## WORK TO COMPLETE
Copy each line of the records that includes "Prik".

Content starts

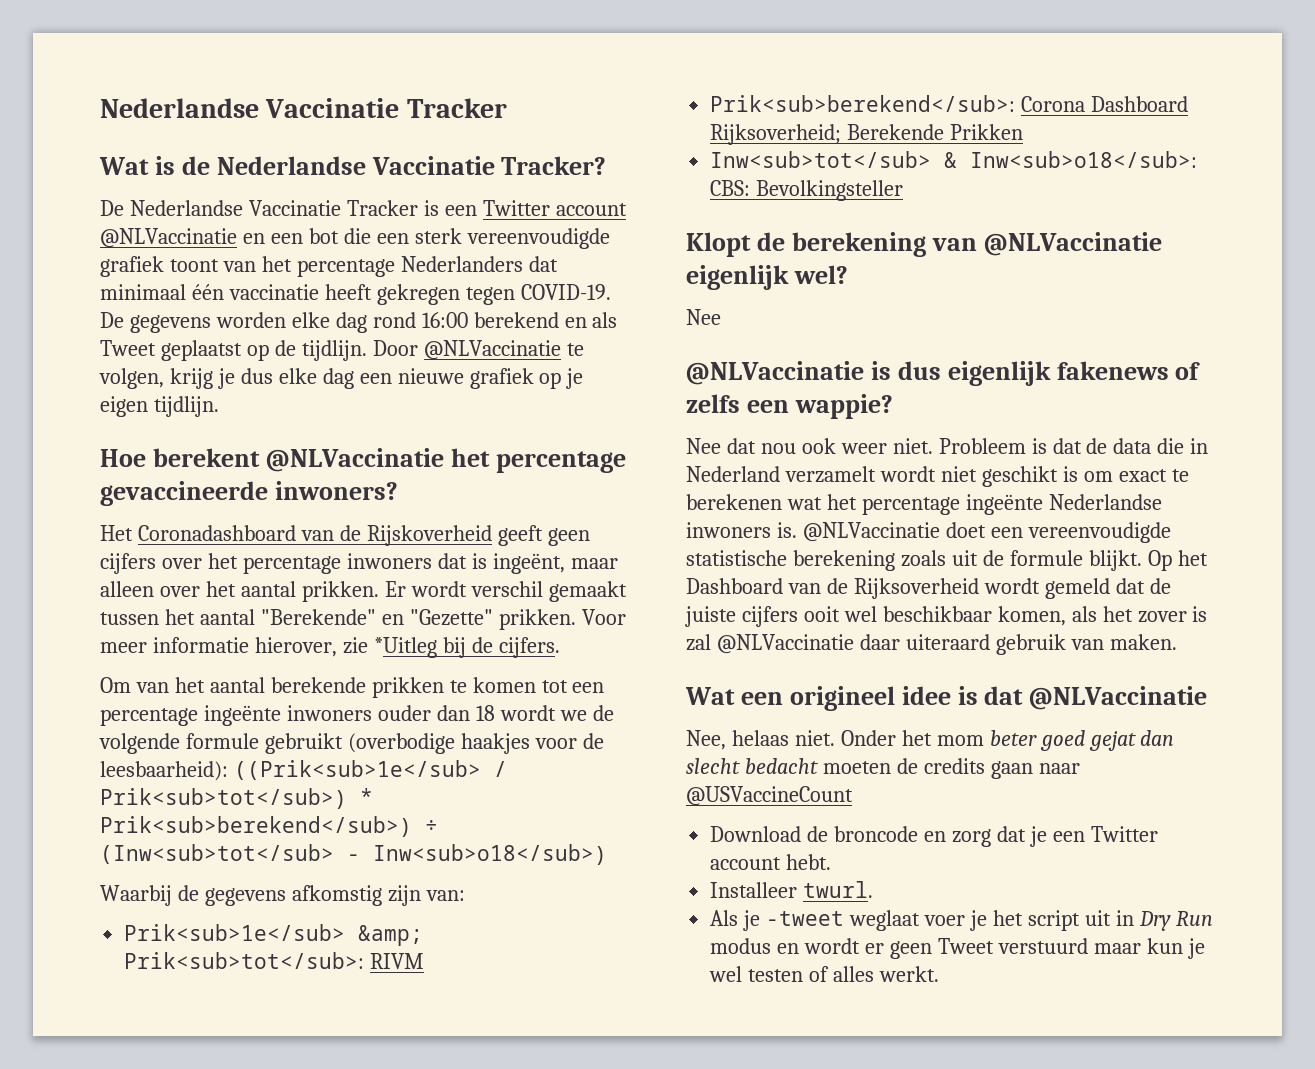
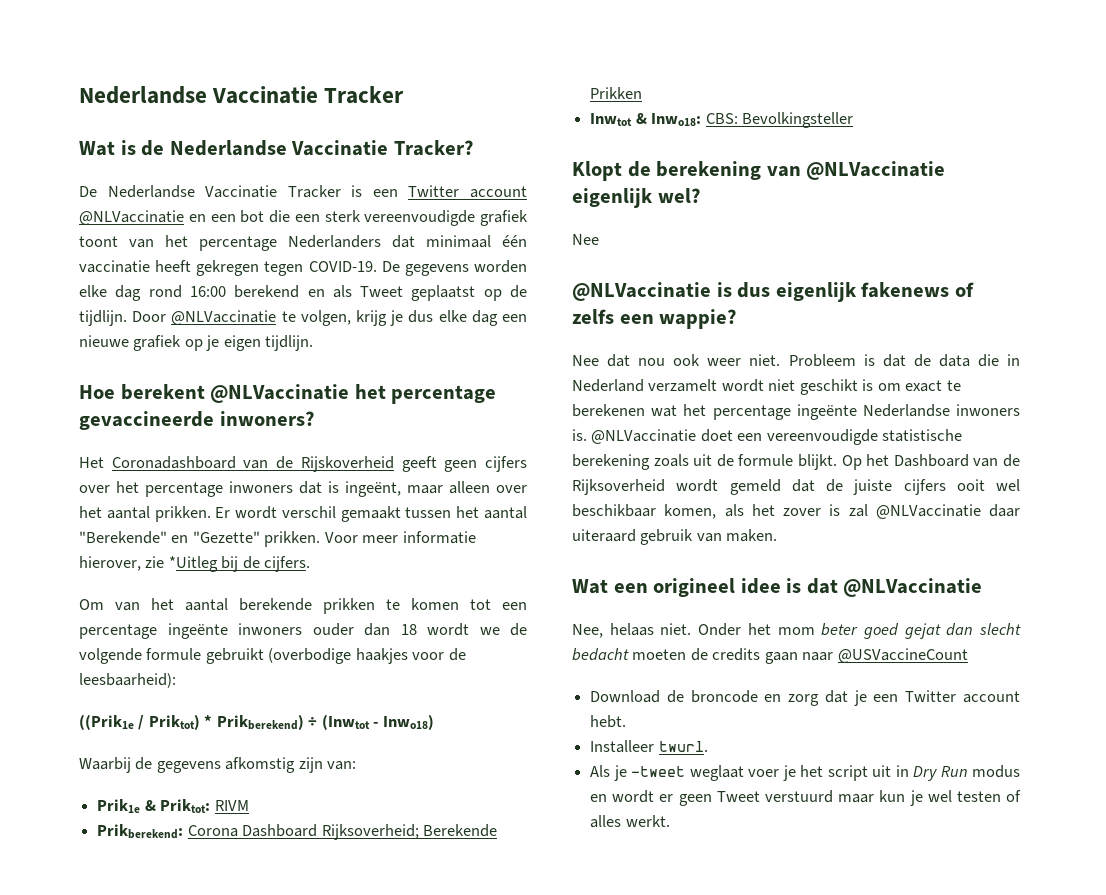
[233,760,507,780] [100,788,373,809] [100,816,438,837] [100,844,607,865] ((Prik<sub>1e</sub> / Prik<sub>tot</sub>) * Prik<sub>berekend</sub>) ÷ (Inw<sub>tot</sub> - Inw<sub>o18</sub>) -> [79,714,434,730] // ((Prik1e / Priktot) * Prikberekend) ÷ (Inwtot - Inwo18)
[124,924,424,946] [124,952,365,969] Prik<sub>1e</sub> &amp; Prik<sub>tot</sub>: -> [97,799,211,813] Prik1e & Priktot:
[710,95,1016,112] Prik<sub>berekend</sub>: -> [97,824,184,839] Prikberekend:
[710,151,1198,168] Inw<sub>tot</sub> & Inw<sub>o18</sub>: -> [590,113,702,126] Inwtot & Inwo18:

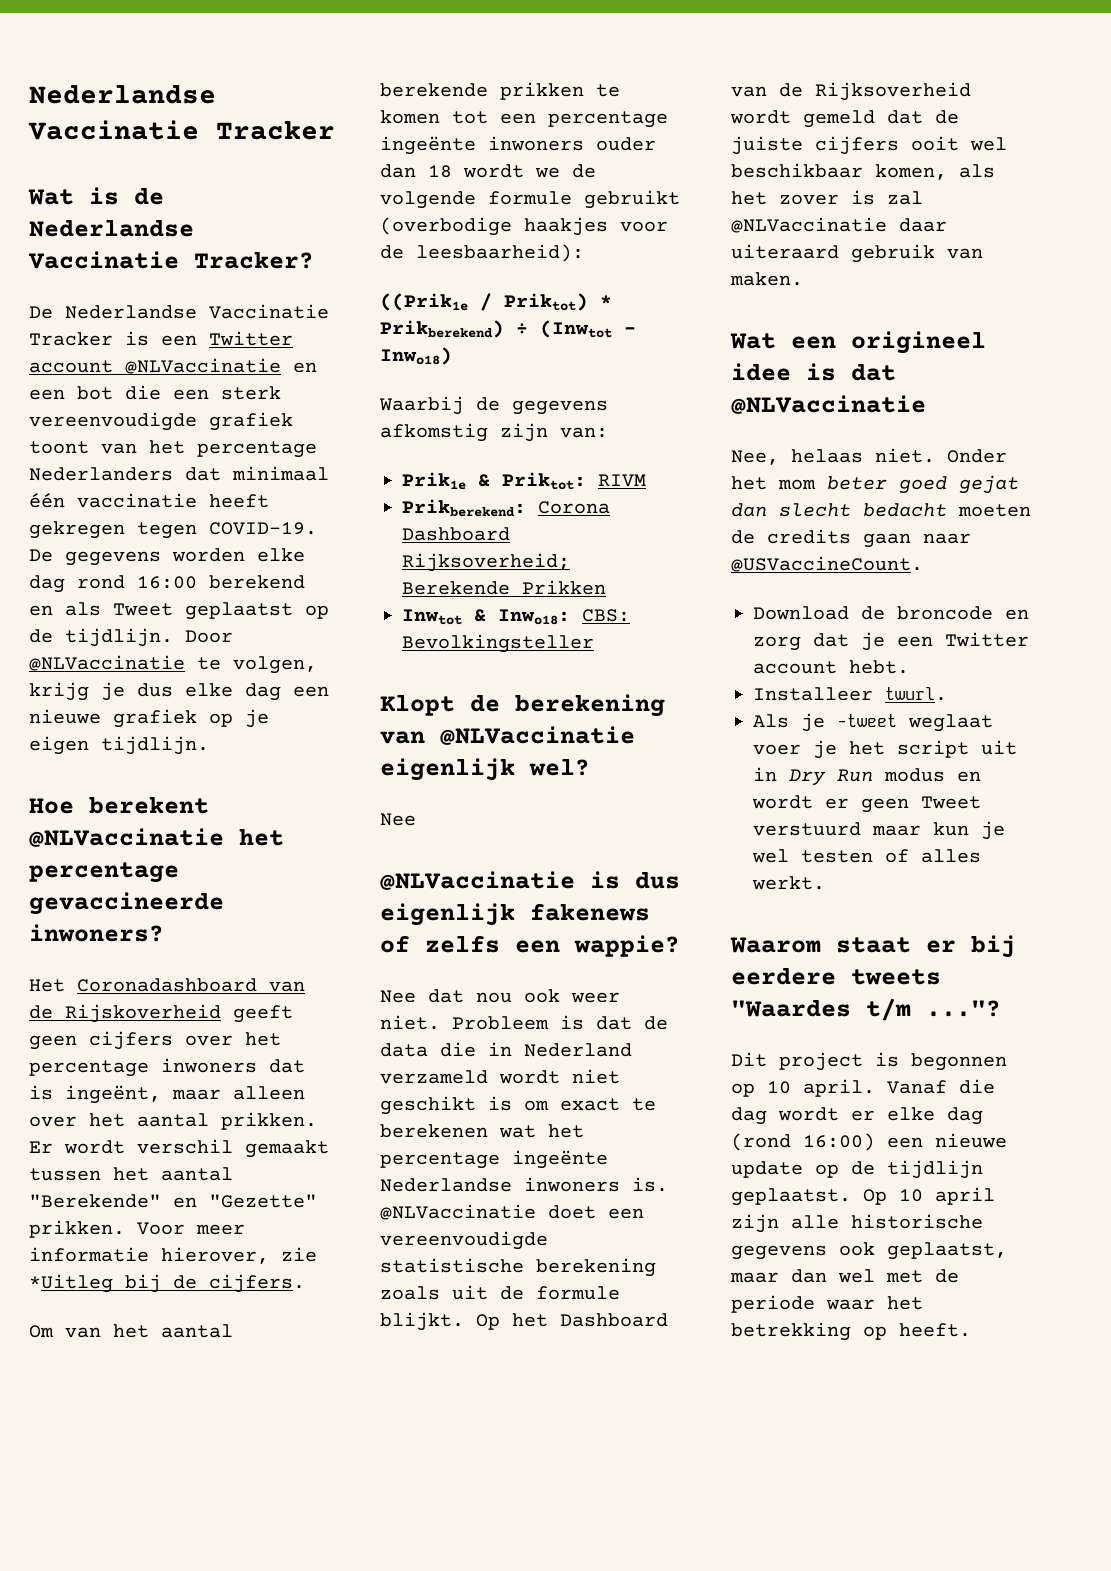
[648,379,718,392] verzamelt -> [380,1070,488,1084] verzameld
[837,648,968,663] @USVaccineCount -> [731,556,923,572] @USVaccineCount.
(670, 821) none -> [730,935,1016,958] [731,967,941,985] [731,998,1001,1021] [731,1052,1007,1071] [731,1079,995,1097] [731,1107,983,1125] [731,1133,1007,1151] [731,1160,983,1179] [731,1187,995,1206] [731,1214,983,1233] [731,1242,1007,1260] [730,1269,959,1283] [731,1295,923,1313] [731,1322,971,1341] // Waarom staat er bij eerdere tweets "Waardes t/m ..."? // Dit project is begonnen op 10 april. Vanaf die dag wordt er elke dag (rond 16:00) een nieuwe update op de tijdlijn geplaatst. Op 10 april zijn alle historische gegevens ook geplaatst, maar dan wel met de periode waar het betrekking op heeft.

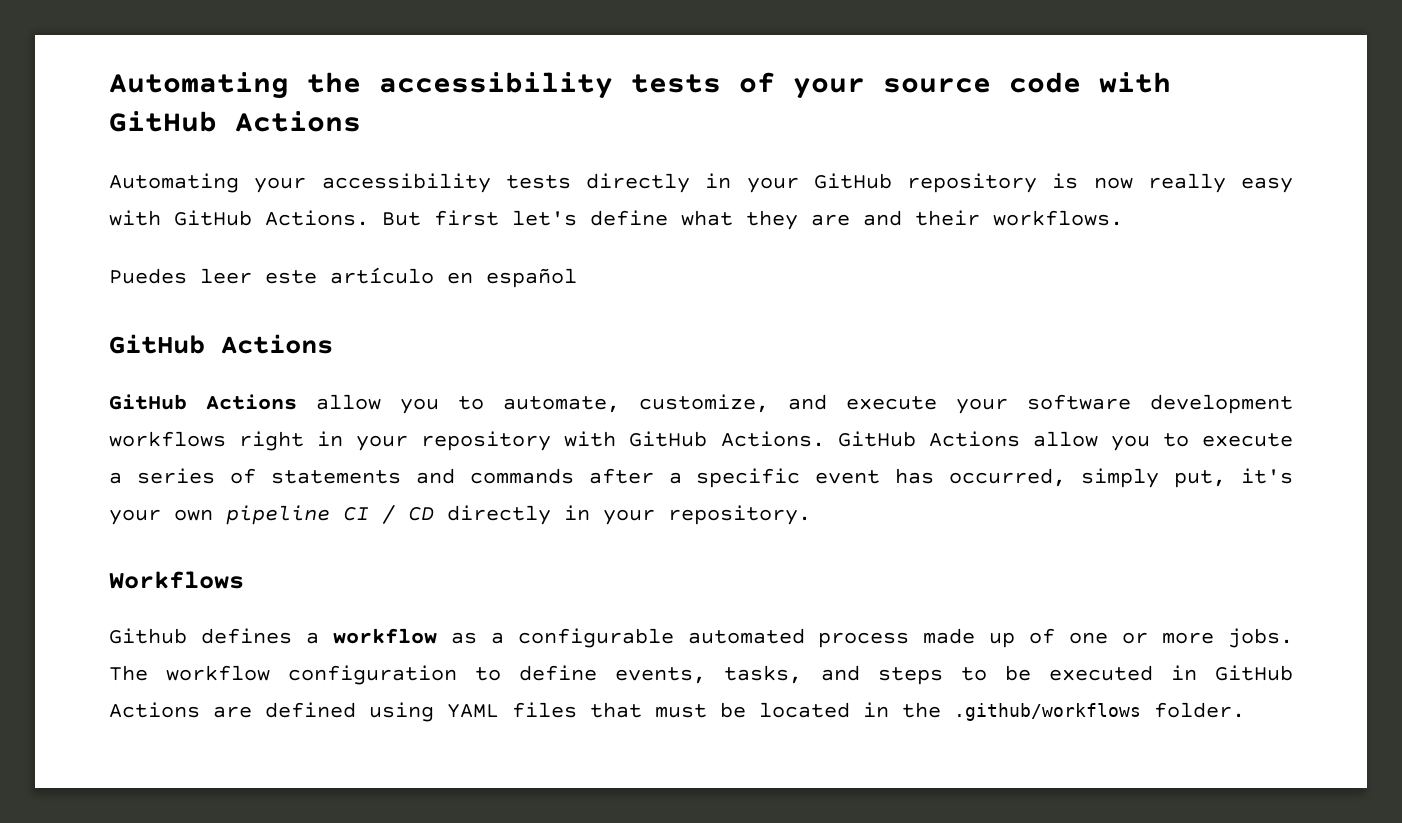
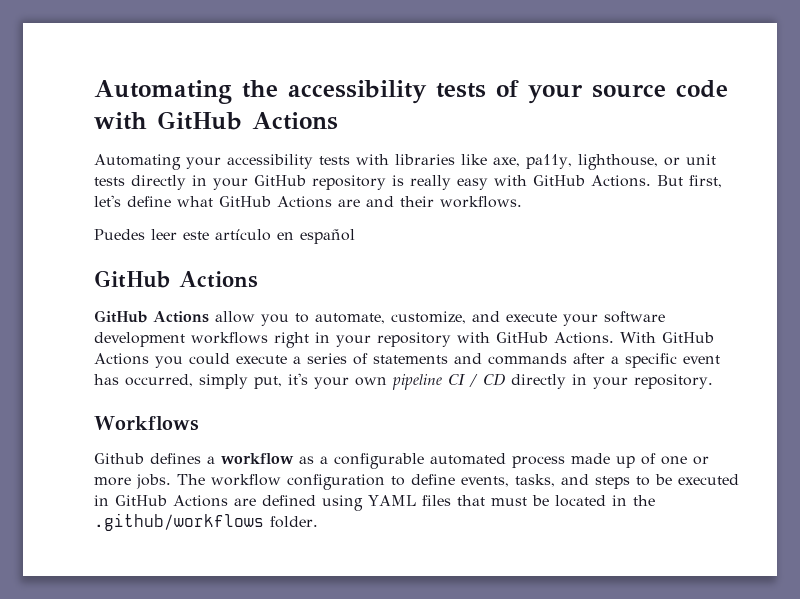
(571, 182) none -> [356,154,716,170] [94,177,125,186] with libraries like axe, pa11y, lighthouse, or unit tests
[1093,177,1133,189] now -> (404, 180) none
[434,210,499,226] first -> [689,175,722,188] first,
[746,210,798,230] they -> [219,196,332,208] GitHub Actions
[837,431,1189,451] GitHub Actions allow you to -> [620,332,714,343] [94,353,230,368] With GitHub Actions you could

Content ends

## TASK OUTPUT
[233,760,507,780] [100,788,373,809] [100,816,438,837] [100,844,607,865] ((Prik<sub>1e</sub> / Prik<sub>tot</sub>) * Prik<sub>berekend</sub>) ÷ (Inw<sub>tot</sub> - Inw<sub>o18</sub>) -> [79,714,434,730] // ((Prik1e / Priktot) * Prikberekend) ÷ (Inwtot - Inwo18)
[124,924,424,946] [124,952,365,969] Prik<sub>1e</sub> &amp; Prik<sub>tot</sub>: -> [97,799,211,813] Prik1e & Priktot:
[710,95,1016,112] Prik<sub>berekend</sub>: -> [97,824,184,839] Prikberekend:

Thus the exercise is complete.